La wax de surf — la « paraffine », que personne n'appelle ainsi — est ce qui vous empêche de glisser de votre planche au take-off. Le pad joue le même rôle sous le pied arrière, en version permanente. Un pain de wax acheté au mauvais grade de température ne colle pas ; un pad posé sur un pont mal préparé se décolle.

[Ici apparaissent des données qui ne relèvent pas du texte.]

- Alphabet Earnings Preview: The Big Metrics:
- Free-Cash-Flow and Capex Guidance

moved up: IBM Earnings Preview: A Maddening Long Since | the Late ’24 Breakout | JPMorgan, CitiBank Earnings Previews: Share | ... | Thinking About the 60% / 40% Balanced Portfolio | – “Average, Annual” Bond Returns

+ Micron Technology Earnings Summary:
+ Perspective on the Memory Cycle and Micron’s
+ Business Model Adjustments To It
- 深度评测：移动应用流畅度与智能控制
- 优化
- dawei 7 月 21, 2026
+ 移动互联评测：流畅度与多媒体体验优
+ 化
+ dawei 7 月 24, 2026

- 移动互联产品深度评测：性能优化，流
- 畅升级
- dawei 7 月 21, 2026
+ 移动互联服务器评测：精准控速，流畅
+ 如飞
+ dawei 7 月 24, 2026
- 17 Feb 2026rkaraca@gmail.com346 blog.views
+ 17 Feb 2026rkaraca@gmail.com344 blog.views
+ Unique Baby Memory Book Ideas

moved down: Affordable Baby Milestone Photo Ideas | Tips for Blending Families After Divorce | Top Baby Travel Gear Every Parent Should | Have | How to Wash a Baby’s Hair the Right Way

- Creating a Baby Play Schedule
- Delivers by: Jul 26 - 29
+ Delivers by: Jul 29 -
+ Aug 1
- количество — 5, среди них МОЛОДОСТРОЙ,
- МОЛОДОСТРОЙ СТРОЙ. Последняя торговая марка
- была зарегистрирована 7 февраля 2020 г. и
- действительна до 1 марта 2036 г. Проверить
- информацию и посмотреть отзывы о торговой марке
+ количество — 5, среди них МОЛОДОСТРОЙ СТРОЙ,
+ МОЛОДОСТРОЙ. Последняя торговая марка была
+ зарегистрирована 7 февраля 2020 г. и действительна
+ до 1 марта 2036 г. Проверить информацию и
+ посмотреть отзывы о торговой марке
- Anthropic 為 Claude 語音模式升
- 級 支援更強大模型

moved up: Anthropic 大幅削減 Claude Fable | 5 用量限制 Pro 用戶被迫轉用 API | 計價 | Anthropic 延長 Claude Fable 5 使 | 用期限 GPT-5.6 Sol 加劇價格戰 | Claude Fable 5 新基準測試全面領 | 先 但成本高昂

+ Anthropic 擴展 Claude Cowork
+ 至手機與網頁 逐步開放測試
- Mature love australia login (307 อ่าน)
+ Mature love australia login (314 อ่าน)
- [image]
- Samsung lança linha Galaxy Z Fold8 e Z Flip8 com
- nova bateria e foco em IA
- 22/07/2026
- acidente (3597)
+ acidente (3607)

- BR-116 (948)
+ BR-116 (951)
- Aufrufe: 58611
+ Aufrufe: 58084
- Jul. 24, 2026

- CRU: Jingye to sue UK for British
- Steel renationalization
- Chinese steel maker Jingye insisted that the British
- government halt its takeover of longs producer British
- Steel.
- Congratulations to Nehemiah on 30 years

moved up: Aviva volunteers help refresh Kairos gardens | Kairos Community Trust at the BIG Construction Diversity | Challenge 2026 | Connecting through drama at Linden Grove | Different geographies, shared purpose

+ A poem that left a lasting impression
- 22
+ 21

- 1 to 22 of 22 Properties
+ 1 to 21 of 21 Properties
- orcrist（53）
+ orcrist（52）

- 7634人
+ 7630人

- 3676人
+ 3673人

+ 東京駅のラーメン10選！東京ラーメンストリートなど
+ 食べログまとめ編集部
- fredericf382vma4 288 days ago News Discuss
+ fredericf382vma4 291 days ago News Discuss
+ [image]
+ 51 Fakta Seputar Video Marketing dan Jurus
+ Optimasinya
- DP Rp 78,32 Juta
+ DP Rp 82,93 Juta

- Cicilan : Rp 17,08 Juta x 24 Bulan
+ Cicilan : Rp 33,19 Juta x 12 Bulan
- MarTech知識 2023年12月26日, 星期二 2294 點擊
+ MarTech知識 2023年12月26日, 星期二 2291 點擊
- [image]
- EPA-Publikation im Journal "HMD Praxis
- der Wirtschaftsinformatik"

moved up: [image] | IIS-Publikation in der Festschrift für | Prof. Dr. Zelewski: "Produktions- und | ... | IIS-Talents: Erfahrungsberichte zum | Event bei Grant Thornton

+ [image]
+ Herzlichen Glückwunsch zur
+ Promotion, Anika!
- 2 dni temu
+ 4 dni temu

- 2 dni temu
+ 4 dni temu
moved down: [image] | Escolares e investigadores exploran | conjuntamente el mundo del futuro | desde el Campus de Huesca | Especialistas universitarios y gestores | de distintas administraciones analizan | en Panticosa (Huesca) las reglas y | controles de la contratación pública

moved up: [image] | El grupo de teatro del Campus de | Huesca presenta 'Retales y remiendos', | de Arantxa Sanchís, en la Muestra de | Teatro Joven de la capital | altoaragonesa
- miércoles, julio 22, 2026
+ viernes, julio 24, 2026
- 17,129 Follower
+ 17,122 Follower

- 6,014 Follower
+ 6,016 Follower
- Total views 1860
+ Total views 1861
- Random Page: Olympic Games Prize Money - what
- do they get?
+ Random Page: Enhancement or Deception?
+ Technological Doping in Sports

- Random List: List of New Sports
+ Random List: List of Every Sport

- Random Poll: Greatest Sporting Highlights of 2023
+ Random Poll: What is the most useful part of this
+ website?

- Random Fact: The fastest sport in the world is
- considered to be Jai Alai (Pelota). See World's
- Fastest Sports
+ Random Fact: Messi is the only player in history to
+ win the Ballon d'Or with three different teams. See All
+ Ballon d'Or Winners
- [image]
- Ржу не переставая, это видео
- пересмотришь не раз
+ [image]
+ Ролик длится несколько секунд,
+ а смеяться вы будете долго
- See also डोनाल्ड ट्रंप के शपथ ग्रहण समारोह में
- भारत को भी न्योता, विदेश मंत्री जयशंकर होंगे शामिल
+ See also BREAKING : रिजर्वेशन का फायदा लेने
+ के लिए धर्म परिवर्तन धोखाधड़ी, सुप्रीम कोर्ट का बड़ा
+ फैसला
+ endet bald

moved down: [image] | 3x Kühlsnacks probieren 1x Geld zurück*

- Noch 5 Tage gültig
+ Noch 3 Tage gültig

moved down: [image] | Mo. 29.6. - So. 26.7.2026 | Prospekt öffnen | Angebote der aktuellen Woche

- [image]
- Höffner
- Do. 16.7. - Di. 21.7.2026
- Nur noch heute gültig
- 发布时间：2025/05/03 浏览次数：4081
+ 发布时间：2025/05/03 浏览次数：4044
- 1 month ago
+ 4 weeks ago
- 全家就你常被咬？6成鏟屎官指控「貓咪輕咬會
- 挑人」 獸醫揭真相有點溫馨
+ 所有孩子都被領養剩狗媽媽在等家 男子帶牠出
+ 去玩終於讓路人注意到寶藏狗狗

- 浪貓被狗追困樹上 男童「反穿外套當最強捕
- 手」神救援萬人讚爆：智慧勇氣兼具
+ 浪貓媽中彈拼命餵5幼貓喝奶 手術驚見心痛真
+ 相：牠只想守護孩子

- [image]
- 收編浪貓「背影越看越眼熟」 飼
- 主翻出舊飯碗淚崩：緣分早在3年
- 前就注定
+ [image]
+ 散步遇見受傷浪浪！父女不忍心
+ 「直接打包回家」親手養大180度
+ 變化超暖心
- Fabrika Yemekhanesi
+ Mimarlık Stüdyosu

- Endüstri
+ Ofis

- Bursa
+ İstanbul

Voici comment choisir l'un et l'autre, et où les mettre.
En bref
Choisissez votre wax de surf selon la température de l'eau — chaque marque publie ses gammes en °C. Sur une planche performante : un basecoat dur, puis un topcoat adapté à l'eau avant chaque session. Le pad couvre le pied arrière au tail ; la wax couvre tout ce qui est devant. Et un pad se colle sur un pont propre, sans wax, dégraissé — la veille de la session, pas une heure avant.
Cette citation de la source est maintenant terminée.